# Spending the rest of my life with DP.



## Fluke93 (Nov 2, 2010)

Come to the extremely depressing conclusion that this is me now hope for recovery was always a nice thought. But realistically i cant see it happening for me. Once this feeling lasted over a week i realized that this is not going to go away at all. I mean having a feeling for over 3 months is long if you think about it, so what about 3 years to 30 years. The feeling is so intense and its lasted all this time i cant see how its possible to return back. I'm not saying i don't believe people don't recover hell i don't know the science behind this but on a personal level i don't think I'll believe it until and if it ever did happen to me. I know for a fact it varies in intensity but that doesn't mean much does it ? I know my DP is worse when i am anxious or and depressed. I'm just fed up lying to myself because the feelings just not going anywhere. The only time i feel good is when im on diazapam or alcohol :Z.

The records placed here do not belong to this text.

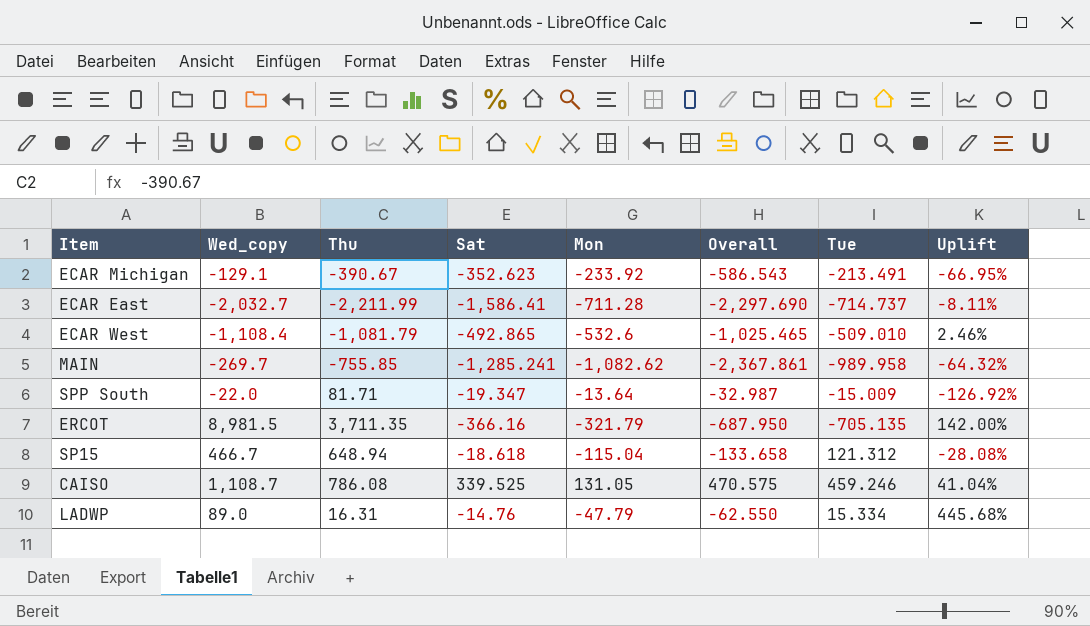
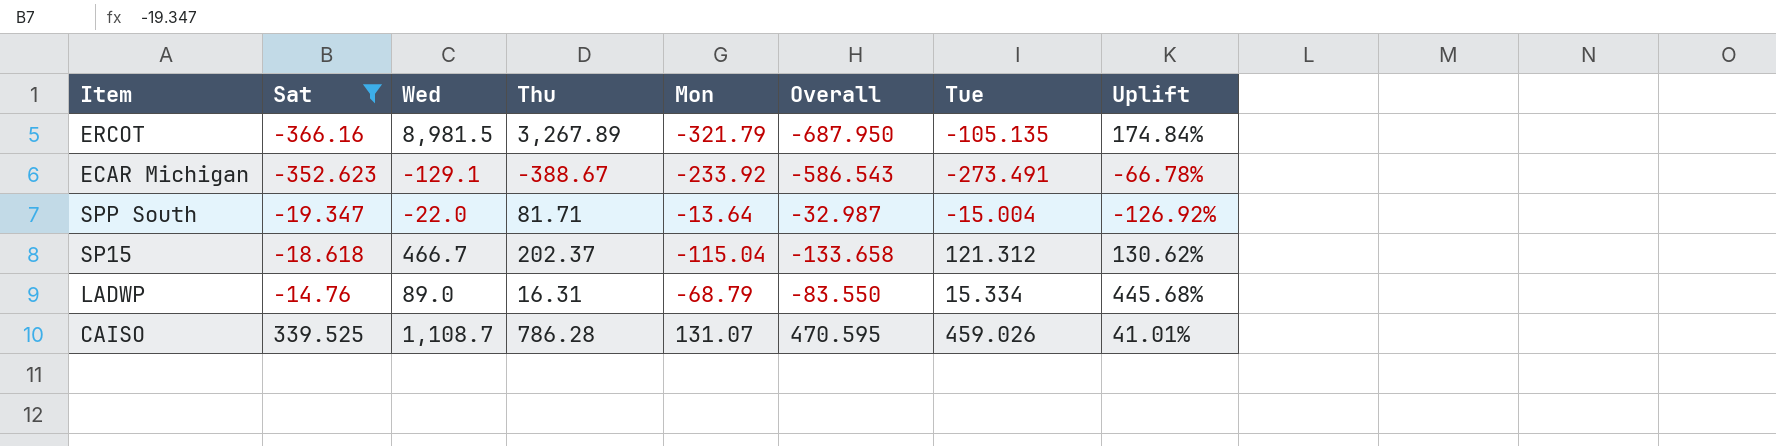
filter: none -> Sat >= -366.16
row order: none -> Sat ascending
column Sat | position: 4 -> 2
column name: Wed_copy -> Wed
ERCOT | Thu: 3,711.35 -> 3,267.89
ERCOT | Tue: -705.135 -> -105.135
ERCOT | Uplift: 142.00% -> 174.84%
ECAR Michigan | Thu: -390.67 -> -388.67
ECAR Michigan | Tue: -213.491 -> -273.491
ECAR Michigan | Uplift: -66.95% -> -66.78%
SPP South | Tue: -15.009 -> -15.004
SP15 | Thu: 648.94 -> 202.37
SP15 | Uplift: -28.08% -> 130.62%
LADWP | Mon: -47.79 -> -68.79
LADWP | Overall: -62.550 -> -83.550
CAISO | Thu: 786.08 -> 786.28
CAISO | Mon: 131.05 -> 131.07
CAISO | Overall: 470.575 -> 470.595
CAISO | Tue: 459.246 -> 459.026
CAISO | Uplift: 41.04% -> 41.01%

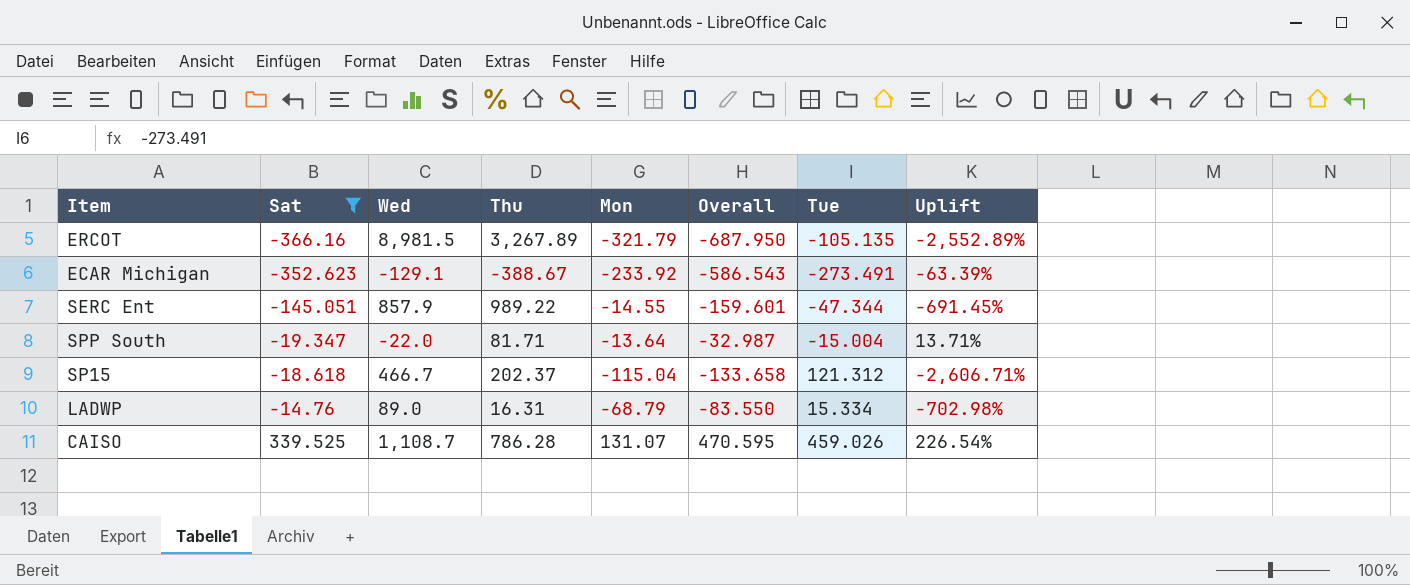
column Uplift | formula: ([Wed] - [Thu]) / [Thu] -> ([Wed] - [Sat]) / [Sat]
row SERC Ent: none -> -145.051 | 857.9 | 989.22 | -14.55 | -159.601 | -47.344 | -691.45%

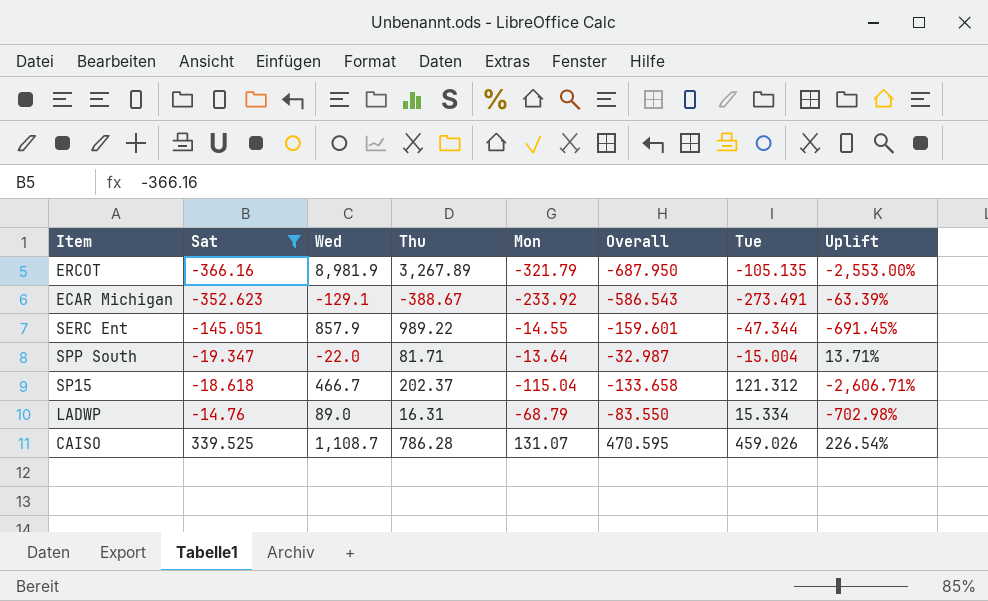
ERCOT | Wed: 8,981.5 -> 8,981.9
ERCOT | Uplift: -2,552.89% -> -2,553.00%

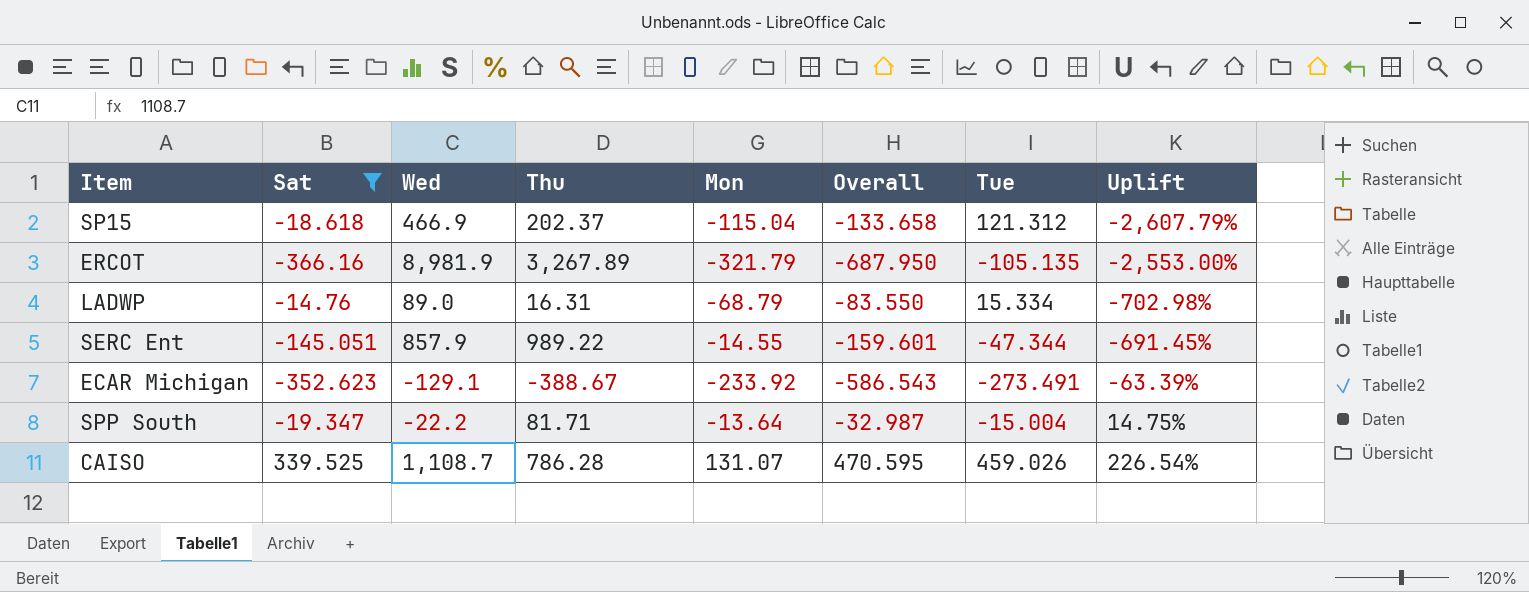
row order: Sat ascending -> Uplift ascending
SP15 | Wed: 466.7 -> 466.9
SP15 | Uplift: -2,606.71% -> -2,607.79%
SPP South | Wed: -22.0 -> -22.2
SPP South | Uplift: 13.71% -> 14.75%

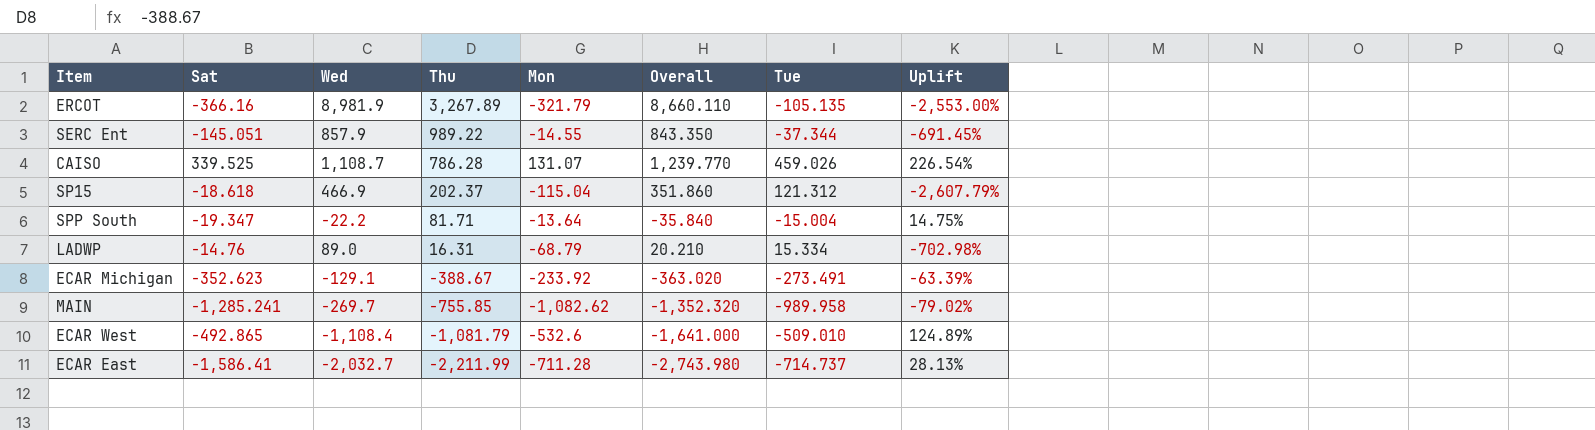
filter: Sat >= -366.16 -> none
row order: Uplift ascending -> Thu descending
column Overall | formula: [Sat] + [Mon] -> [Wed] + [Mon]
SERC Ent | Tue: -47.344 -> -37.344

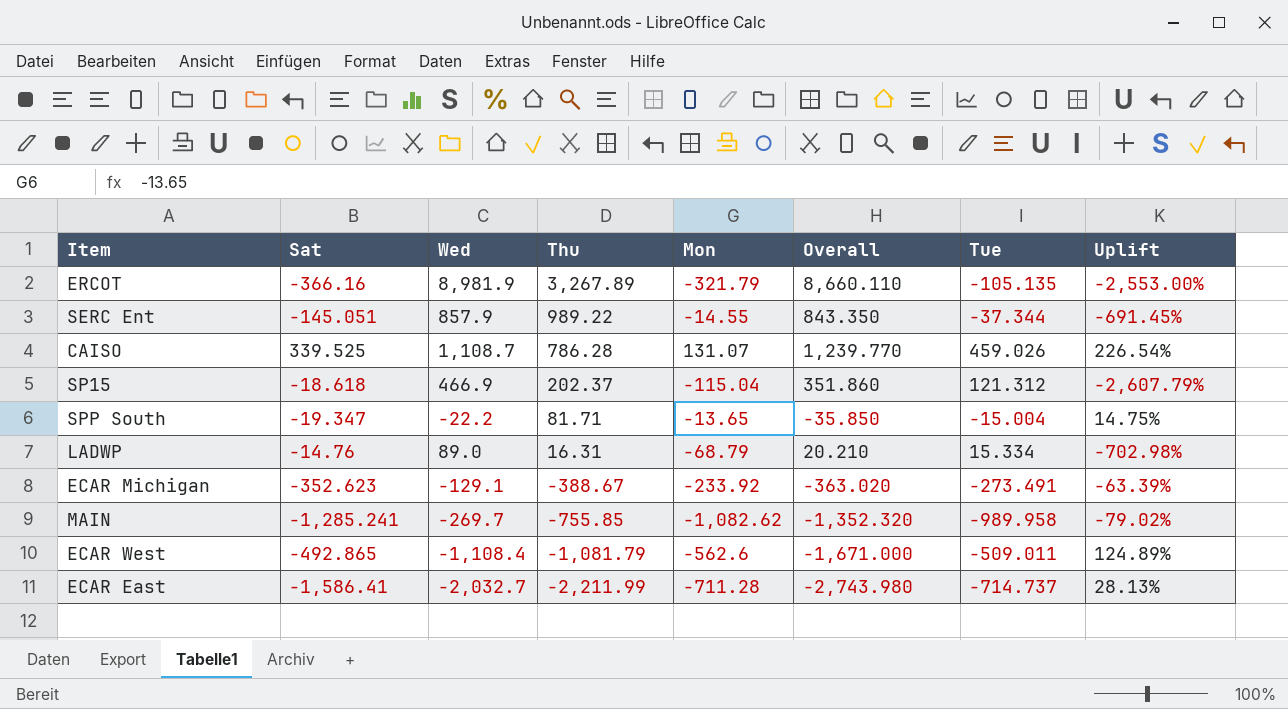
SPP South | Mon: -13.64 -> -13.65
SPP South | Overall: -35.840 -> -35.850
ECAR West | Mon: -532.6 -> -562.6
ECAR West | Overall: -1,641.000 -> -1,671.000
ECAR West | Tue: -509.010 -> -509.011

Maybe this is just a silly post that doesn't help me or the forum at all. But i just wanted to know if anyone else deep down knows that he/she is going to be like this for the rest of there lives? Its a really brutal thought for me but ive had it since ive had DP really, but i was never brave enough to admit it to myself.


----------



## gill (Jul 1, 2010)

Accepting that it might be there to a degree for a long time doesn't have to be a bad thing. It means you can move on to focusing on other things. I've accepted that my perception will probably never be pristine again. That's fine... That means I no longer need to obsess about making it 'just right' again....... Sure, I can still try different things that can help my perception, but it doesn't have to be number one priority. And why should it be for any of us?


----------



## Fluke93 (Nov 2, 2010)

gill said:


> Accepting that it might be there to a degree for a long time doesn't have to be a bad thing. It means you can move on to focusing on other things. I've accepted that my perception will probably never be pristine again. That's fine... That means I no longer need to obsess about making it 'just right' again....... Sure, I can still try different things that can help my perception, but it doesn't have to be number one priority. And why should it be for any of us?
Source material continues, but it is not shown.